For a full list of BASHing data blog posts, see the index page.
Changing the month format: a fairly general solution
I sometimes need to change the month format in a dataset, for instance from "Jan" to "01", or "3" to "March". There are various clever ways to do this on the command line, but I'm not good at remembering clever. To save time I wrote a table with the 6 different month formats I see most often. It's the table you see below, and if you highlight and copy it, you should be able to paste it into a text editor as a tab-separated table. Save the file as "months".
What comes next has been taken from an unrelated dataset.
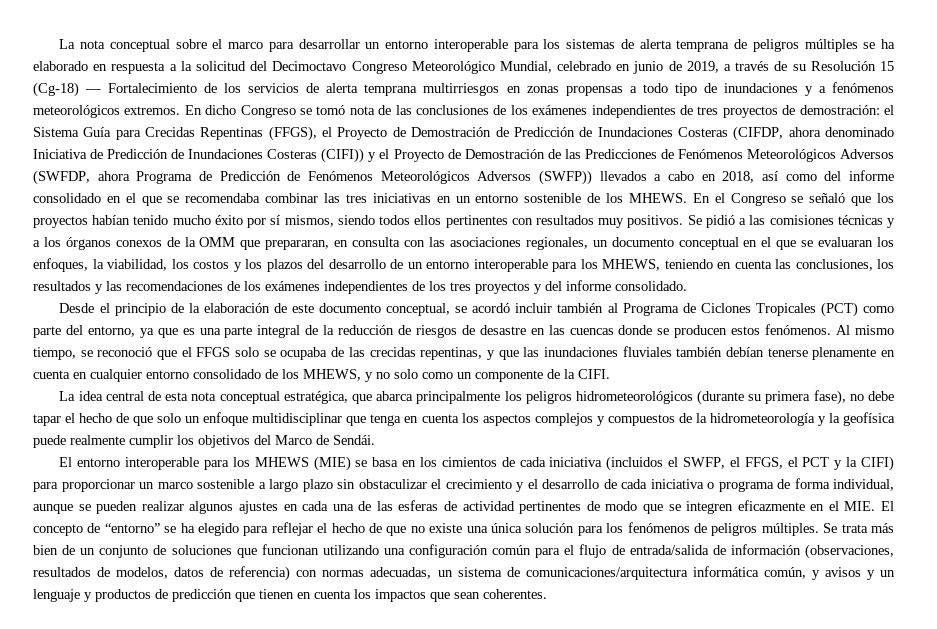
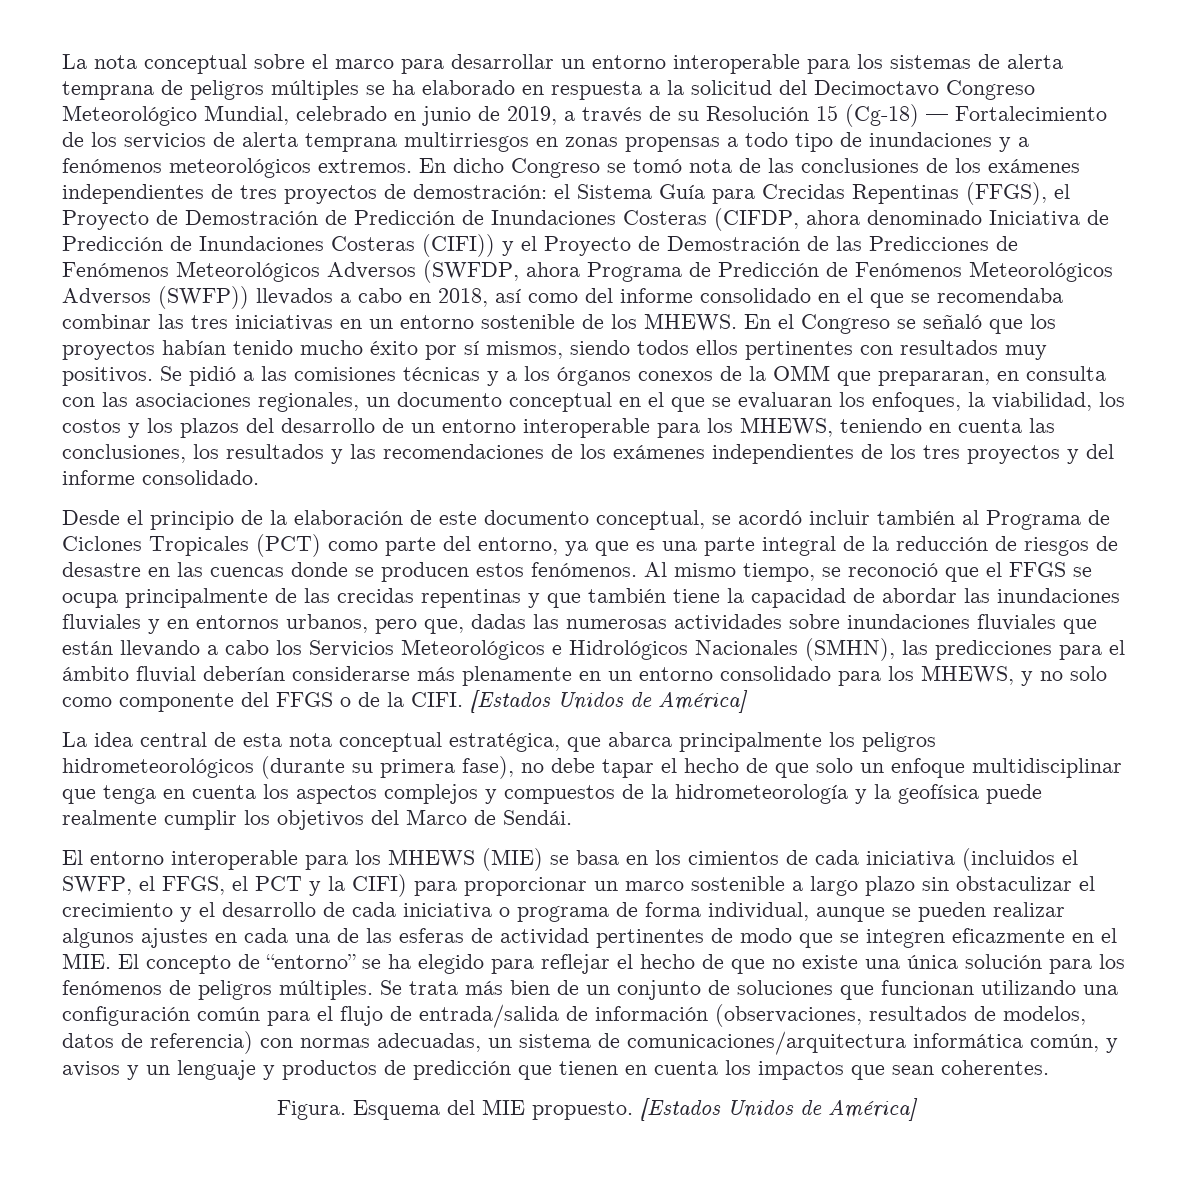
- Al mismo tiempo, se reconoció que el FFGS solo se ocupaba de las crecidas repentinas, y que las inundaciones fluviales también debían tenerse plenamente en cuenta en cualquier entorno consolidado de los MHEWS, y no solo como un componente de la CIFI.
+ Al mismo tiempo, se reconoció que el FFGS se ocupa principalmente de las crecidas repentinas y que también tiene la capacidad de abordar las inundaciones fluviales y en entornos urbanos, pero que, dadas las numerosas actividades sobre inundaciones fluviales que están llevando a cabo los Servicios Meteorológicos e Hidrológicos Nacionales (SMHN), las predicciones para el ámbito fluvial deberían considerarse más plenamente en un entorno consolidado para los MHEWS, y no solo como componente del FFGS o de la CIFI. [Estados Unidos de América]
+ Figura. Esquema del MIE propuesto. [Estados Unidos de América]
1 | 01 | Jan | January | i | I |
2 | 02 | Feb | February | ii | II |
3 | 03 | Mar | March | iii | III |
4 | 04 | Apr | April | iv | IV |
5 | 05 | May | May | v | V |
6 | 06 | Jun | June | vi | VI |
7 | 07 | Jul | July | vii | VII |
8 | 08 | Aug | August | viii | VIII |
9 | 09 | Sep | September | ix | IX |
10 | 10 | Oct | October | x | X |
11 | 11 | Nov | November | xi | XI |
12 | 12 | Dec | December | xii | XII |
My general strategy is to use AWK to change formats, and to load "months" into an appropriate array in the AWK command. Below are a few examples.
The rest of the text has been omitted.